User interface change data
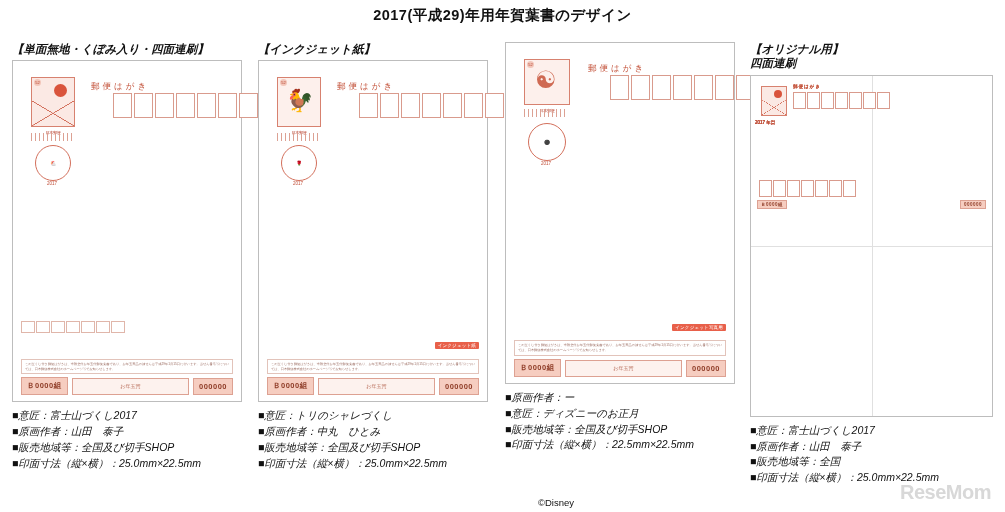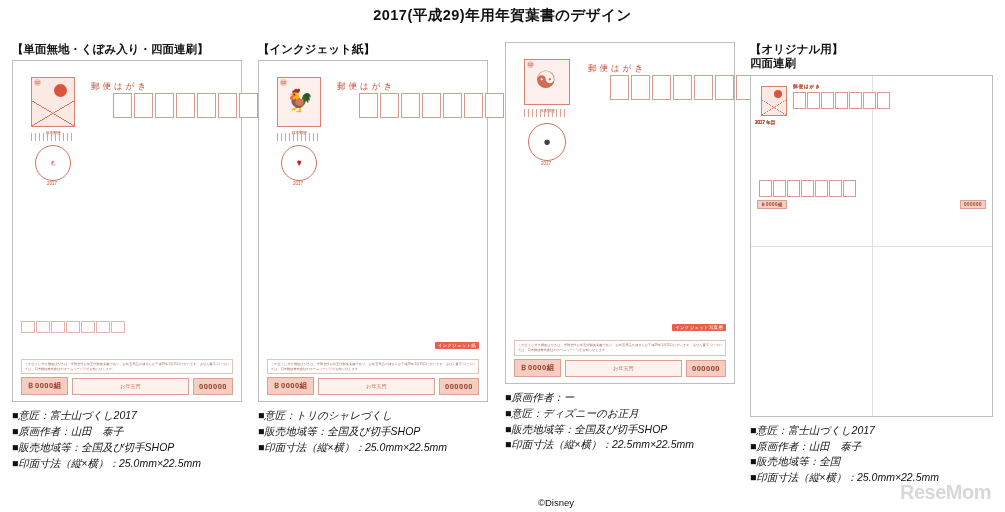--- a/index.html
+++ b/index.html
@@ -17,21 +17,21 @@
     text-align:center;font-size:14.5px;font-weight:bold;letter-spacing:.5px;
     color:#111;
   }
   
   .col{position:absolute;top:42px;}
   .col0{left:12px;width:232px;}
   .col1{left:258px;width:232px;}
   .col2{left:505px;width:232px;}
   .col3{left:750px;width:243px;}
 
-  .col-head{font-size:11.5px;font-weight:bold;margin-bottom:4px;color:#111;line-height:1.25;}
+  .col-head{font-size:11.5px;font-weight:bold;margin-bottom:4px;color:#111;line-height:1.25;font-style:italic;}
   .col-head .sub{display:block;font-weight:bold;}
 
   
   .card{
     background:#fff;border:1px solid #bdbdbd;position:relative;
     box-shadow:0 0 0 0 #fff;
   }
   .card.small{width:228px;height:340px;}
   .card.wide{width:241px;height:340px;}
 
@@ -214,20 +214,21 @@
         <div class="micro">この宝くじ付き郵便はがきは、寄附金付お年玉付郵便葉書であり、お年玉賞品の抽せんは平成29年1月15日に行います。当せん番号等については、日本郵便株式会社のホームページ等でお知らせします。</div>
         <div class="lot-row">
           <div class="lot-box">Ｂ0000組</div>
           <div class="lot-mid">お年玉賞</div>
           <div class="lot-box">000000</div>
         </div>
       </div>
     </div>
     <div class="caption">
       <div>■意匠：トリのシャレづくし</div>
+      <div>■原画作者：中丸　ひとみ</div>
       <div>■販売地域等：全国及び切手SHOP</div>
       <div>■印面寸法（縦×横）：25.0mm×22.5mm</div>
     </div>
   </div>
 
   <div class="col col2">
     <div class="card small">
       <div class="stamp" style="left:18px;top:16px;width:44px;height:44px;background:#fdf0ec;">
         <div class="denom">52</div>
         <div class="fig" style="left:10px;top:8px;font-size:24px;line-height:24px;">☯</div>

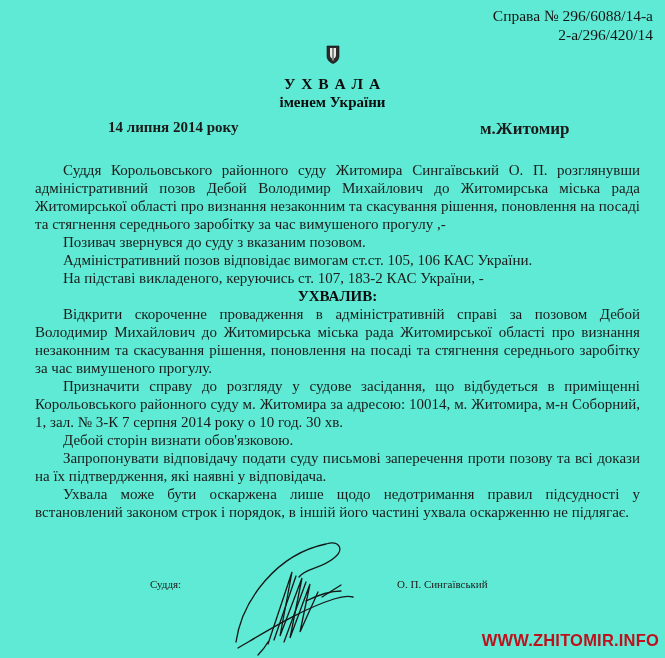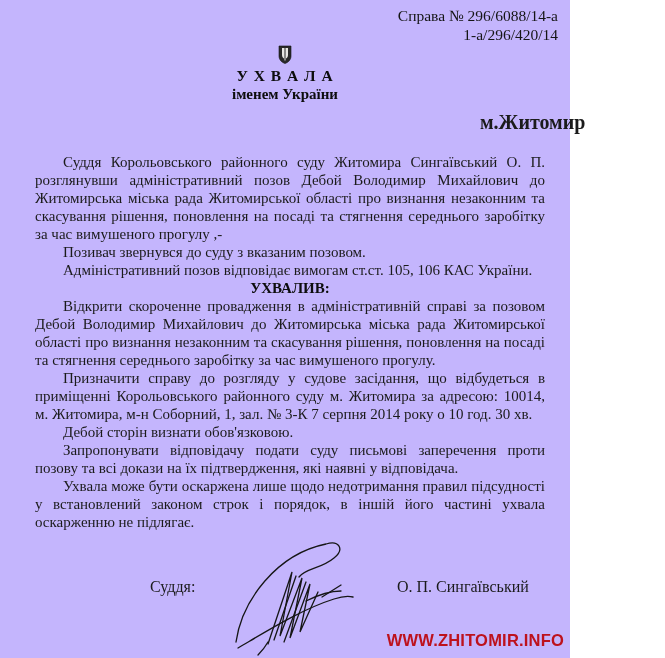--- a/index.html
+++ b/index.html
@@ -1,102 +1,104 @@
 <!DOCTYPE html>
 <html><head>
 <meta charset="utf-8">
 <style>
   html,body{margin:0;padding:0;}
   body{width:665px;height:658px;overflow:hidden;}
   .page{
     position:relative;
-    width:570px;height:658px;
-    background:#c4b5fd;
+    width:665px;height:658px;
+    background:#5eead4;
     font-family:"Liberation Serif","DejaVu Serif",serif;
     color:#1b1b1b;
     box-sizing:border-box;
   }
   .case-numbers{
     padding-top:6px;
     padding-right:12px;
     text-align:right;
     font-size:15.5px;
     line-height:19px;
     color:#151515;
   }
   .emblem-wrap{text-align:center;height:21px;margin-top:1px;}
   .emblem-wrap svg{display:inline-block;vertical-align:top;}
   .doc-title{
     text-align:center;font-weight:bold;font-size:15.5px;
-    letter-spacing:1px;color:#0d0d0d;margin-top:1px;
+    letter-spacing:1px;color:#0d0d0d;margin-top:9px;
   }
   .doc-subtitle{
     text-align:center;font-weight:bold;font-size:15px;color:#0d0d0d;
     margin-top:1px;
   }
   .date-row{position:relative;height:18px;margin-top:8px;}
   .date-row .date{position:absolute;left:108px;top:0;font-weight:bold;font-size:15px;}
-  .date-row .city{position:absolute;left:480px;top:0;font-weight:bold;font-size:20px;}
+  .date-row .city{position:absolute;left:480px;top:0;font-weight:bold;font-size:17px;}
   .content{margin:24px 25px 0 35px;font-size:15px;line-height:18px;}
   .content p{margin:0;text-align:justify;text-indent:28px;}
   .sec-heading{
     text-align:center;font-weight:bold;font-size:15px;color:#0d0d0d;
     margin:0;text-indent:0 !important;text-align:center !important;
   }
   .h-vstanoviv{margin-top:4px;}
   .h-uhvalyv{margin-top:20px;}
   .p-intro{margin-top:0;}
   .p-open{margin-top:2px;}
   .p-appoint{margin-top:0;}
   .p-attend{margin-top:6px;}
   .p-send{margin-top:5px;}
   .p-propose{margin-top:8px;}
   .p-appeal{margin-top:9px;}
-  .sig-row{position:absolute;left:0;top:578px;width:665px;height:20px;font-size:16px;}
+  .sig-row{position:absolute;left:0;top:578px;width:665px;height:20px;font-size:11px;}
   .sig-row .sig-label{position:absolute;left:150px;top:0;}
   .sig-row .sig-name{position:absolute;left:397px;top:0;}
   .signature-svg{position:absolute;left:222px;top:538px;}
   .watermark{
     position:absolute;right:6px;bottom:8px;
     font-family:"Liberation Sans","DejaVu Sans",sans-serif;
     font-weight:bold;font-size:16.5px;letter-spacing:0.2px;
   }
 </style>
 </head>
 <body>
 
 <div class="page">
 
   <div class="case-numbers">
     <div>Справа № 296/6088/14-а</div>
-    <div>1-а/296/420/14</div>
+    <div>2-а/296/420/14</div>
   </div>
 
   <div class="emblem-wrap">
     <span>
       <svg width="14" height="19" viewBox="0 0 14 19">
         <path d="M1,1 L13,1 L13,11 C13,15 10,17.5 7,18.5 C4,17.5 1,15 1,11 Z" fill="#2a2a2a" stroke="#111" stroke-width="0.6"></path>
         <path d="M4,3 L4,10 C4,12 5,13 6,13.4 L6,3 Z M8,3 L8,13.4 C9,13 10,12 10,10 L10,3 Z" fill="#e8e8e4"></path>
         <rect x="6.5" y="3" width="1" height="12.5" fill="#e8e8e4"></rect>
       </svg>
     </span>
   </div>
 
   <div class="doc-title">У Х В А Л А</div>
   <div class="doc-subtitle">іменем України</div>
 
   <div class="date-row">
+    <span class="date">14 липня 2014 року</span>
     <span class="city">м.Житомир</span>
   </div>
 
   <div class="content">
     <p class="p-intro">Суддя Корольовського районного суду Житомира  Сингаївський О. П.  розглянувши адміністративний позов Дебой Володимир Михайлович до Житомирська міська рада Житомирської області  про  визнання незаконним та скасування рішення, поновлення на посаді та стягнення середнього заробітку за час вимушеного прогулу ,-</p>
 
     <p>Позивач звернувся до суду з вказаним позовом.</p>
     <p>Адміністративний позов відповідає вимогам ст.ст. 105, 106 КАС України.</p>
+    <p>На підставі викладеного, керуючись ст. 107, 183-2 КАС України, -</p>
 
     <p class="sec-heading h-uhvalyv">УХВАЛИВ:</p>
     <p class="p-open">Відкрити скороченне провадження в адміністративній справі за позовом Дебой Володимир Михайлович до Житомирська міська рада Житомирської області про визнання незаконним та скасування рішення, поновлення на посаді та стягнення середнього заробітку за час вимушеного прогулу.</p>
     <p class="p-appoint">Призначити справу до розгляду у судове засідання, що відбудеться в приміщенні Корольовського районного суду м. Житомира за адресою: 10014, м. Житомира, м-н Соборний, 1, зал. № 3-К 7 серпня 2014 року о 10 год. 30 хв.</p>
     <p class="p-attend">Дебой сторін визнати обов'язковою.</p>
     <p class="p-propose">Запропонувати відповідачу подати суду письмові заперечення проти позову та всі докази на їх підтвердження, які наявні у відповідача.</p>
     <p class="p-appeal">Ухвала може бути оскаржена лише щодо недотримання правил підсудності у встановлений законом строк і порядок, в іншій його частині ухвала оскарженню не підлягає.</p>
   </div>
 
   <svg class="signature-svg" width="175" height="118" viewBox="0 0 175 118">

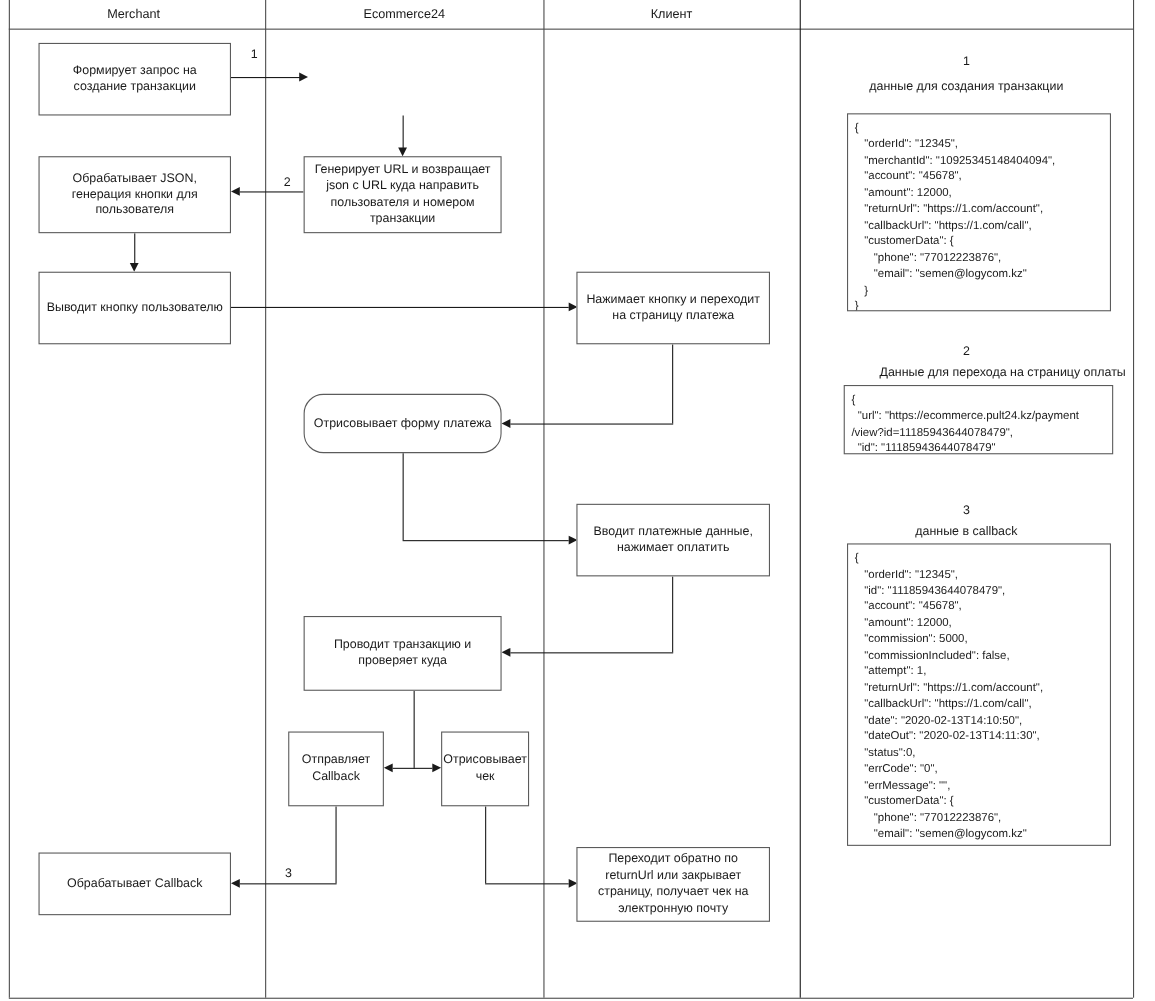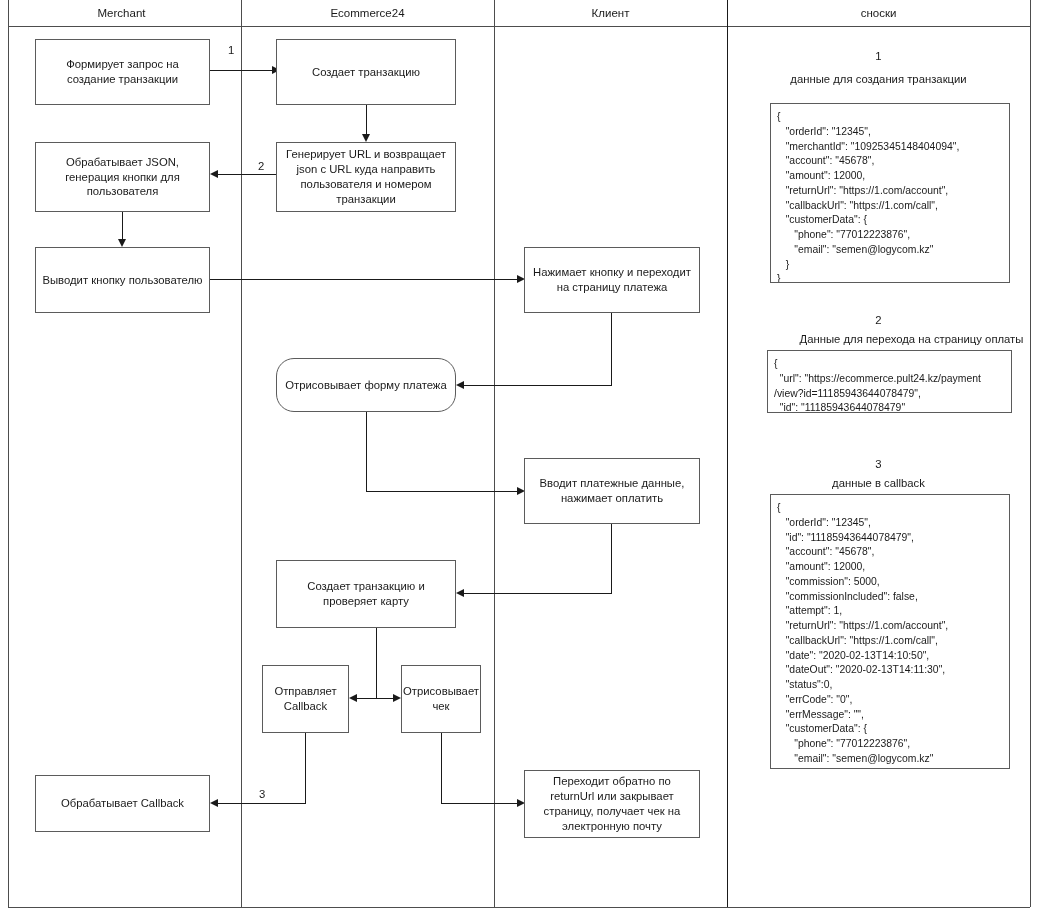--- a/index.html
+++ b/index.html
@@ -123,21 +123,20 @@
 
   <div class="lane-line lane-vline" style="left:8px; top:0px; height:907px;"></div>
   <div class="lane-line lane-vline" style="left:241px; top:0px; height:907px;"></div>
   <div class="lane-line lane-vline" style="left:494px; top:0px; height:907px;"></div>
   <div class="lane-line lane-vline dark" style="left:727px; top:0px; height:907px;"></div>
   <div class="lane-line lane-vline" style="left:1030px; top:0px; height:907px;"></div>
 
   <div class="lane-header" style="left:5px; width:233px;">Merchant</div>
   <div class="lane-header" style="left:241px; width:253px;">Ecommerce24</div>
   <div class="lane-header" style="left:494px; width:233px;">Клиент</div>
-  <div class="lane-header" style="left:727px; width:303px;">сноски</div>
 
   <div class="conn h" style="left:210px; top:70px; width:66px;"></div>
   <div class="arrow right" style="left:272px; top:65.5px;"></div>
   <div class="edge-label" style="left:228px; top:44px;">1</div>
 
   <div class="conn v" style="left:366px; top:105px; height:30px;"></div>
   <div class="arrow down" style="left:361.5px; top:134px;"></div>
 
   <div class="conn h" style="left:218px; top:174px; width:58px;"></div>
   <div class="arrow left" style="left:210px; top:169.5px;"></div>
@@ -171,35 +170,34 @@
   <div class="conn h" style="left:218px; top:803px; width:88px;"></div>
   <div class="arrow left" style="left:210px; top:798.5px;"></div>
   <div class="edge-label" style="left:259px; top:788px;">3</div>
 
   <div class="conn v" style="left:441px; top:733px; height:70px;"></div>
   <div class="conn h" style="left:441px; top:803px; width:76px;"></div>
   <div class="arrow right" style="left:517px; top:798.5px;"></div>
 
   <div class="node" style="left:35px; top:39px; width:175px; height:66px;">Формирует запрос на создание транзакции</div>
 
-  <div class="node" style="left:276px; top:39px; width:180px; height:66px;">Создает транзакцию</div>
 
   <div class="node" style="left:276px; top:142px; width:180px; height:70px;">Генерирует URL и возвращает json с URL куда направить пользователя и номером транзакции</div>
 
   <div class="node" style="left:35px; top:142px; width:175px; height:70px;">Обрабатывает JSON, генерация кнопки для пользователя</div>
 
   <div class="node" style="left:35px; top:247px; width:175px; height:66px;">Выводит кнопку пользователю</div>
 
   <div class="node" style="left:524px; top:247px; width:176px; height:66px;">Нажимает кнопку и переходит на страницу платежа</div>
 
   <div class="node" style="left:276px; top:358px; width:180px; height:54px;border-radius:18px;">Отрисовывает форму платежа</div>
 
   <div class="node" style="left:524px; top:458px; width:176px; height:66px;">Вводит платежные данные, нажимает оплатить</div>
 
-  <div class="node" style="left:276px; top:560px; width:180px; height:68px;">Создает транзакцию и проверяет карту</div>
+  <div class="node" style="left:276px; top:560px; width:180px; height:68px;">Проводит транзакцию и проверяет куда</div>
 
   <div class="node" style="left:262px; top:665px; width:87px; height:68px;">Отправляет Callback</div>
 
   <div class="node" style="left:401px; top:665px; width:80px; height:68px;">Отрисовывает чек</div>
 
   <div class="node" style="left:35px; top:775px; width:175px; height:57px;">Обрабатывает Callback</div>
 
   <div class="node" style="left:524px; top:770px; width:176px; height:68px;">Переходит обратно по returnUrl или закрывает страницу, получает чек на электронную почту</div>
 
   <div class="note-title" style="left:727px; top:48px; width:303px;">1</div>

*ABOUT THIS EXERCISE*: Whenever the word "attend" appears in a line above, copy that line.

*RESPONSE TO THIS EXERCISE*:
   .p-attend{margin-top:6px;}
     <p class="p-attend">Дебой сторін визнати обов'язковою.</p>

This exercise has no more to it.